Poking around on the internet, I see that cash registers (mechanical) have been around for well over a hundred years. Electronic ones have been used for 60 or 70 years with laser scanners showing up about 40 years ago. Self checkouts have been here for, what, 10 years?
I think it’s fair that they’re still going through some growing pains, especially since there aren’t that many of them.
Wiki says there’s somewhere in the area of 250,000 self checkouts, but there’s millions of merchants.

Give it time.
And to answer the question, I’d say it stops being new when a store (especially a big box/large store) puts them in and you don’t think anything of it because ‘everyone has them’.

I went to a different grocery yesterday and didn’t have any problems scanning and checking out.

Maybe my regular store has set the scale more sensitive because of theft? They may feel the false errors are a minor inconvenience to protect the store?

Someone mentioned tv dinners in this thread. They can be tricky to scan without error. Probably because they are bagged standing up on their end. The scale sees the weight along that narrow edge.

Unfortunately I have to buy a lot of healthy choice dinners & lean cuisine for my mom. I’m going to start using the full service checkout when I have a cart full of them.

That’s not how scales work. You can put an object on it any which way it will always give the same readout.
The poster that mentioned the TV Dinners was saying that they can be difficult because they fall over in the bag which makes it harder to put the next thing in.

I dunno what’s up then.

But scanning 15 tv dinners is a pain. I get a lot of errors. They do fall over in the bag and require adjustment as it’s filled.
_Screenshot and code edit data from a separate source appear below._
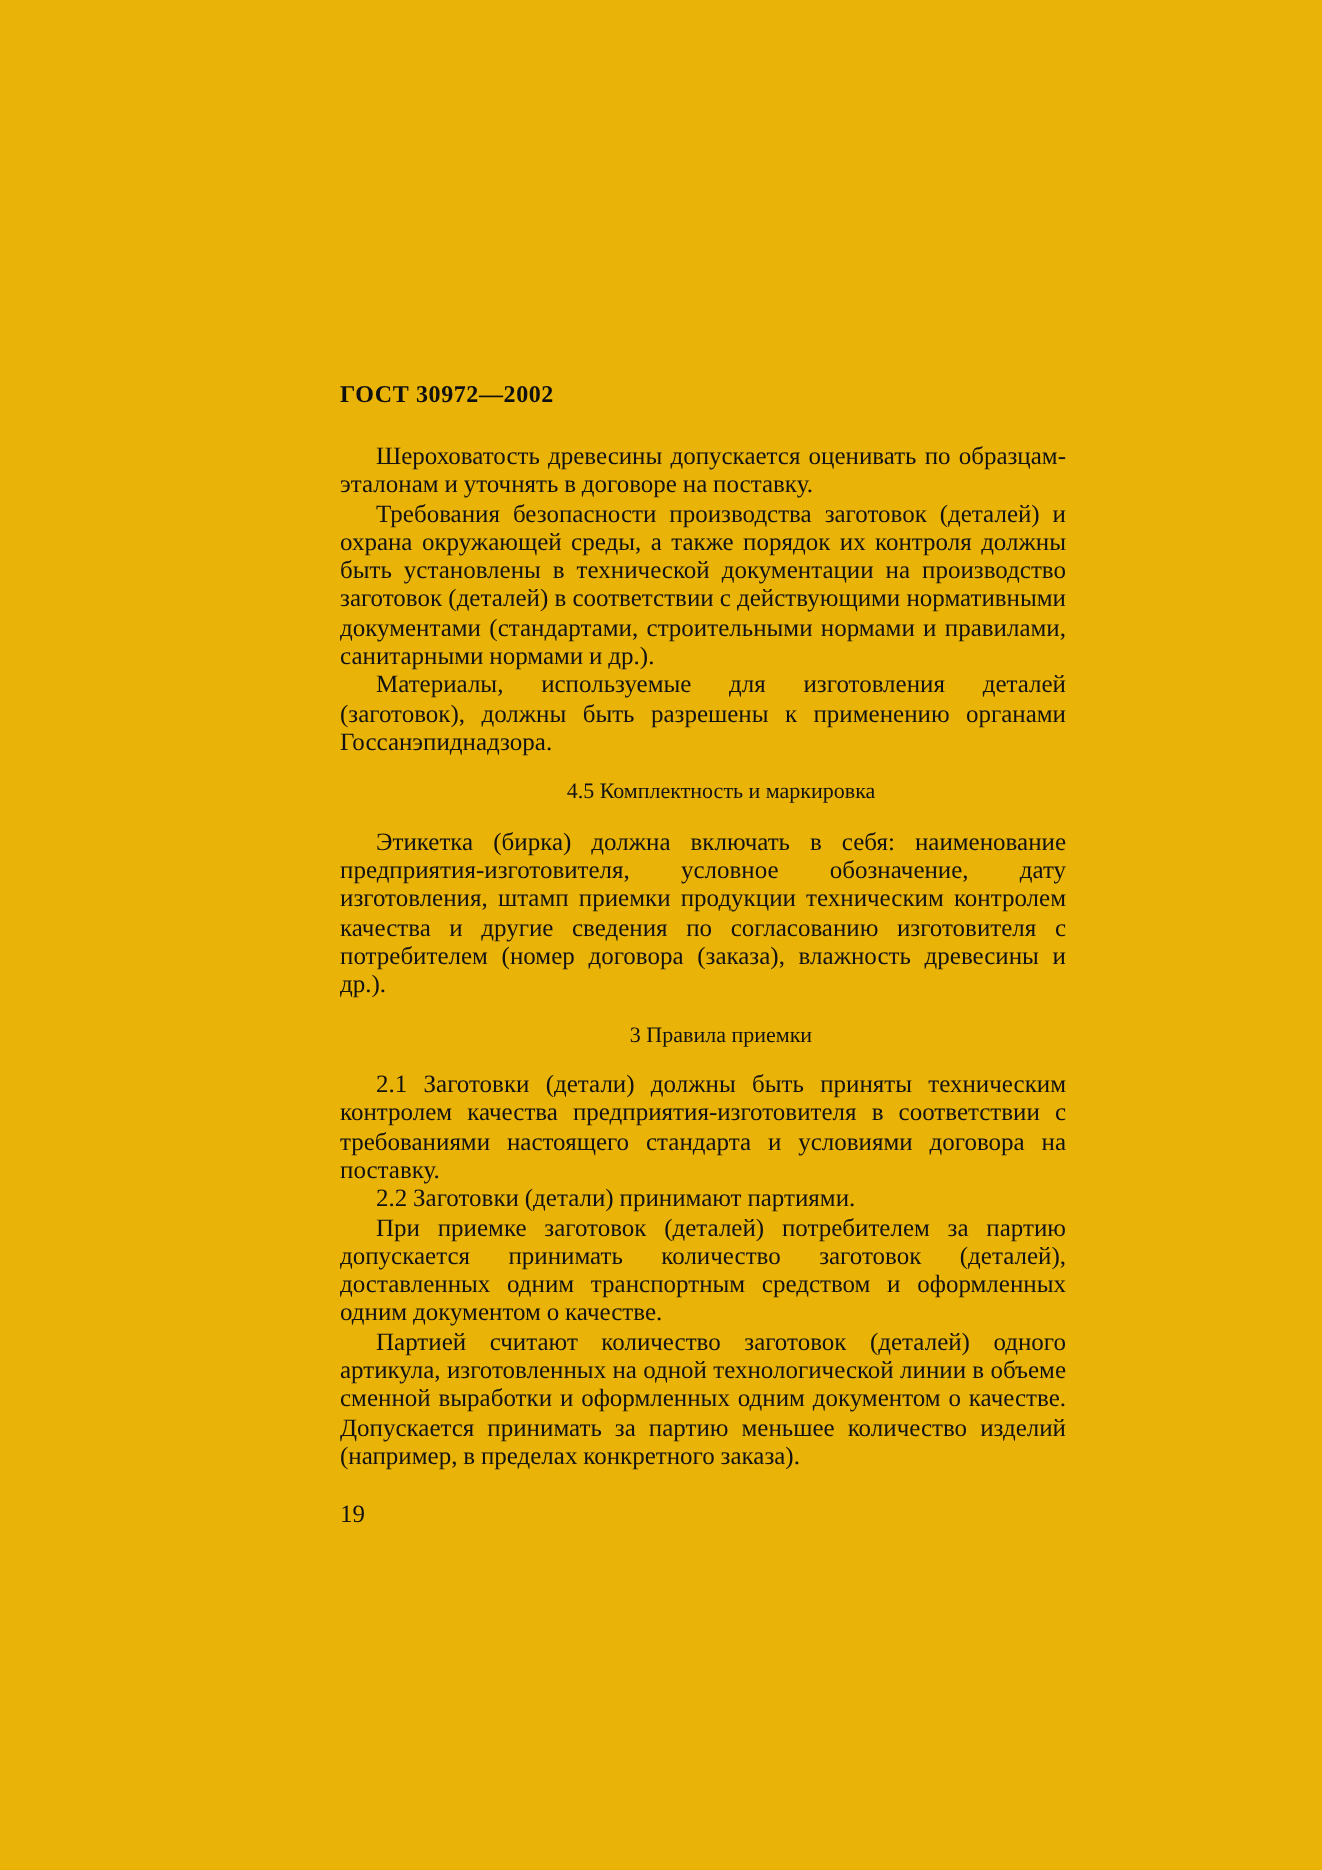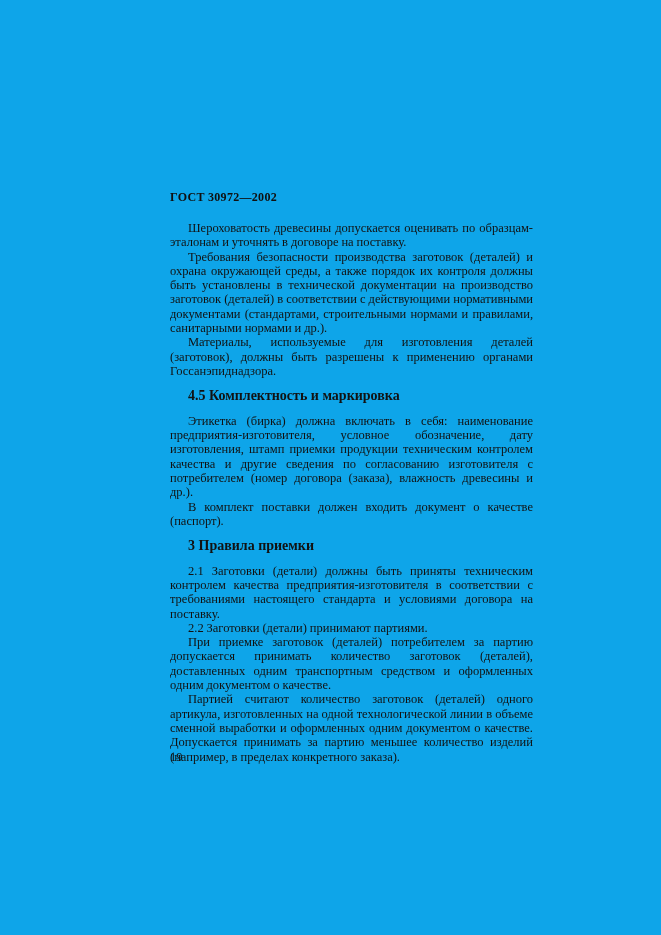"ГОСТ 30972—2002" .page { background: #0ea5e9 -> #eab308 }
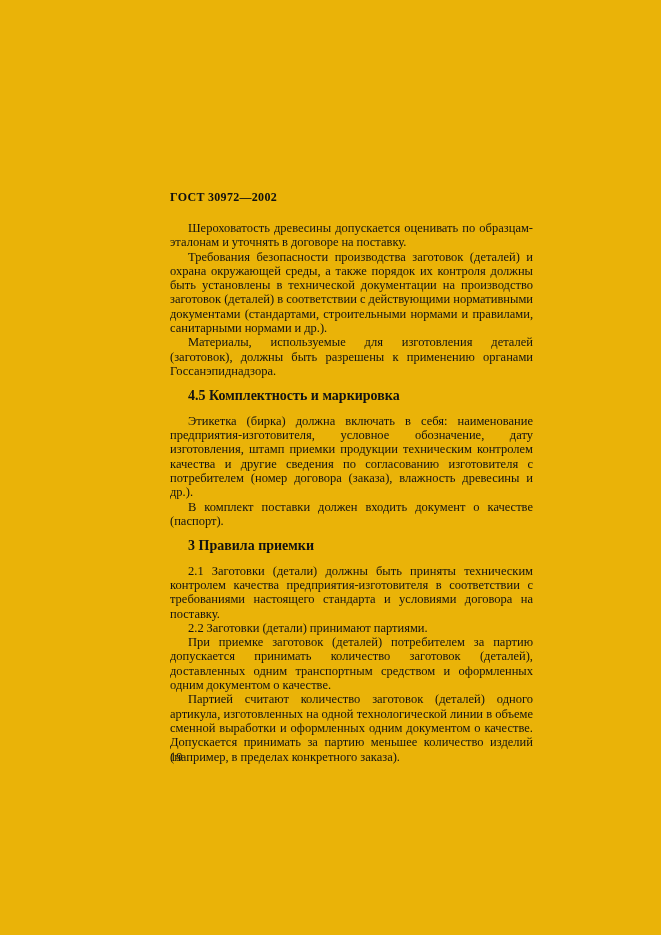"4.5 Комплектность и маркировка" .heading { font-size: 14px -> 11px; font-weight: bold -> normal; text-align: left -> center }
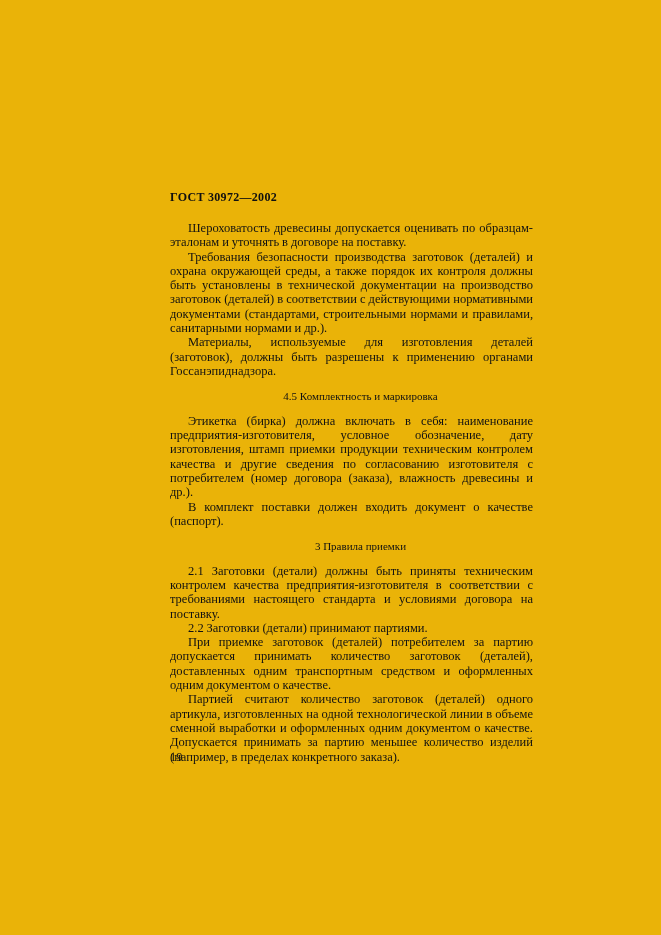"В комплект поставки должен входить" p.paragraph { html: <p>В комплект поставки должен входить документ о качестве (паспорт).</p> -> none }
I try to stock up on Lean Cuisine when it’s on sale. My mom loves them.

Cashier/assistant trying to herd customers into the self-checkout area: “Would you like to try the self-checkout?”

Me: “Only if you do all the work.”

C/A: “OK.”

Problem solved. I don’t have to lift a finger. It’s almost like the store created a new & novel way to check out: An experienced clerk. What will they invent next?